O prefixo “sub” pede hífen também diante de palavra iniciada por “r”, como em sub-raça e sub-região. Já com “circum” e “pan”, o famoso tracinho será utilizado diante de palavra iniciada por “m”, “n” e vogais.
As regras do hífen têm ainda maior abrangência e outros pequenos detalhes. Se o prefixo terminar com uma consoante e o elemento seguinte começar com vogal, esqueça o traço. Hiperativo e interestadual serão assim mesmo, escritos juntos, “superamigos”. Quando lembrar-se do aquecimento global, não esqueça: superaquecimento.

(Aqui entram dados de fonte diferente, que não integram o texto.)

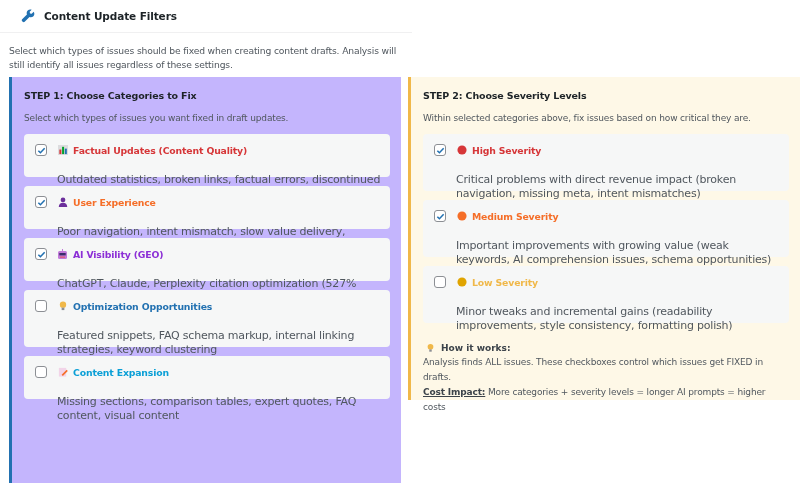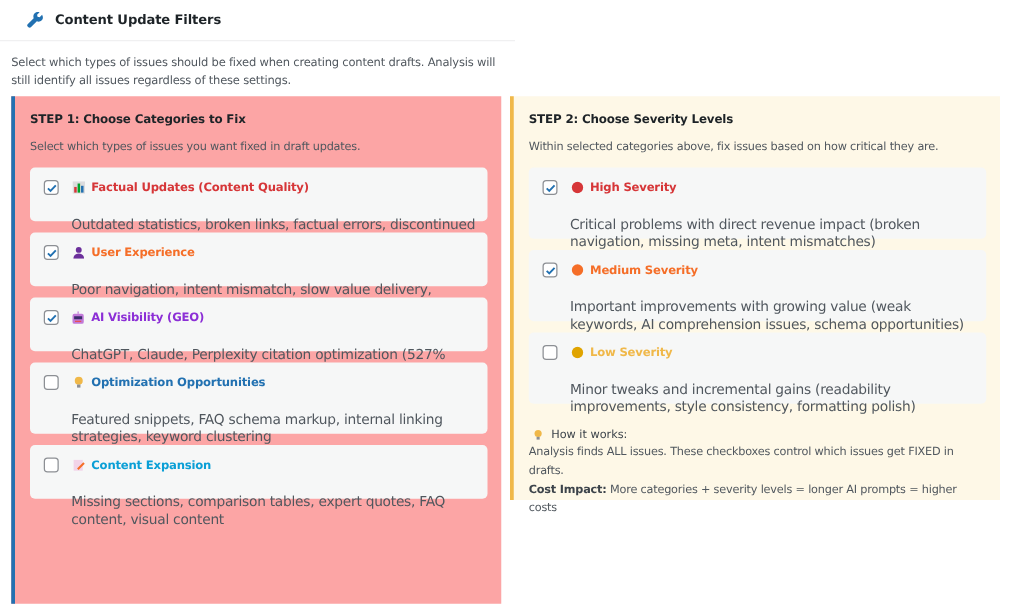"STEP 1: Choose Categories to" .step1 { background: #fca5a5 -> #c4b5fd }
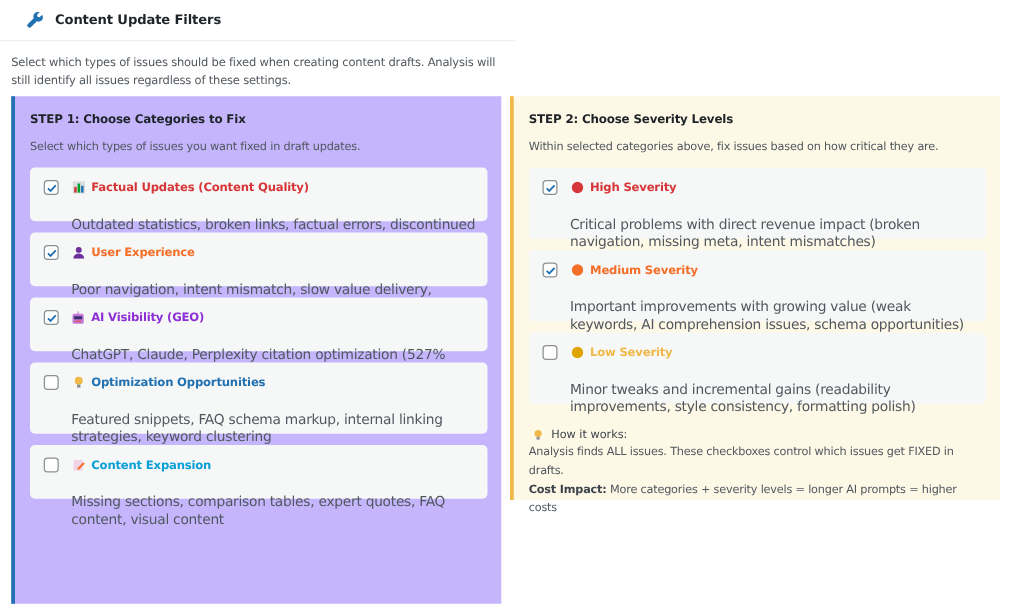"How it works:" .how-head { font-weight: 400 -> 700 }
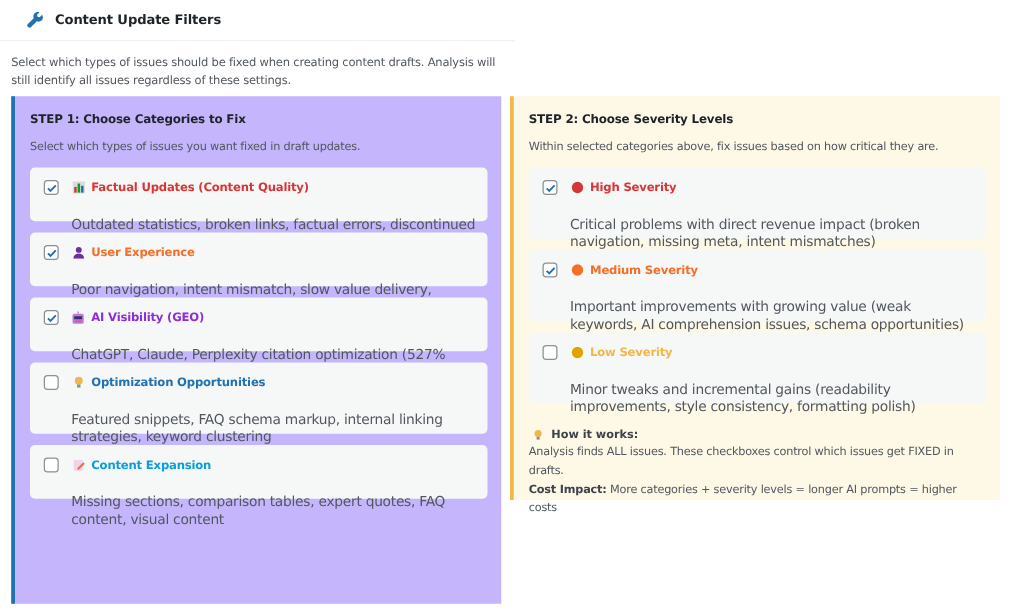"Cost Impact:" .how-line b { text-decoration: none -> underline }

“Ex”, “sem”, “além”, “aquém”, “recém”, “pós”, “pré” e “pró” são prefixos que ainda pedem hífen. Sem-terra, pré-vestibular e ex-presidente continuam na mesma situação... Assim como os sufixos de origem tupi-guarani, mirim, guaçu e açu (como é o caso de capim-açu). E o traço persiste. Encadeamentos vocabulares formados por duas ou mais palavras: Rio-Niterói. Mas em palavras que perderam a noção de composição o hífen não deve ser usado. Girassol, paraquedista e pontapé ficam desta forma.
Não se esqueça: se você estiver escrevendo e, por acaso, o hífen coincidir com o final da linha, repita-o na linha seguinte. Busca-se sempre a clareza gráfica. De qualquer maneira, a Academia Brasileira de Letras vai publicar o vocabulário ortográfico em fevereiro próximo, obra que fixará definitivamente todas essas mudanças.
Após este resumo, não tenha medo. Além do que lei é lei, e deve ser cumprida. São Tomé e Príncipe aderiram ao acordo em 2006. O Brasil já tinha começado os trâmites internos em 2007, mas aguardou a posição final de Portugal para formalizar sua participação. “O Brasil esperou Portugal porque entendeu que algo que veio para unificar não tinha porque nascer desunido”, observou o presidente da Comissão de Língua Portuguesa do MEC.
O documento assinado por Portugal -- que terá 1,42% de mudanças em seu alfabeto -- foi um avanço, uma vez que o país era o mais reticente a respeito das novas normas. Os portugueses haviam encarado o acordo como uma imposição dos editores brasileiros. “A idéia de dono da língua não faz sentido. Quem é o dono é o usuário”, conclui Godofredo.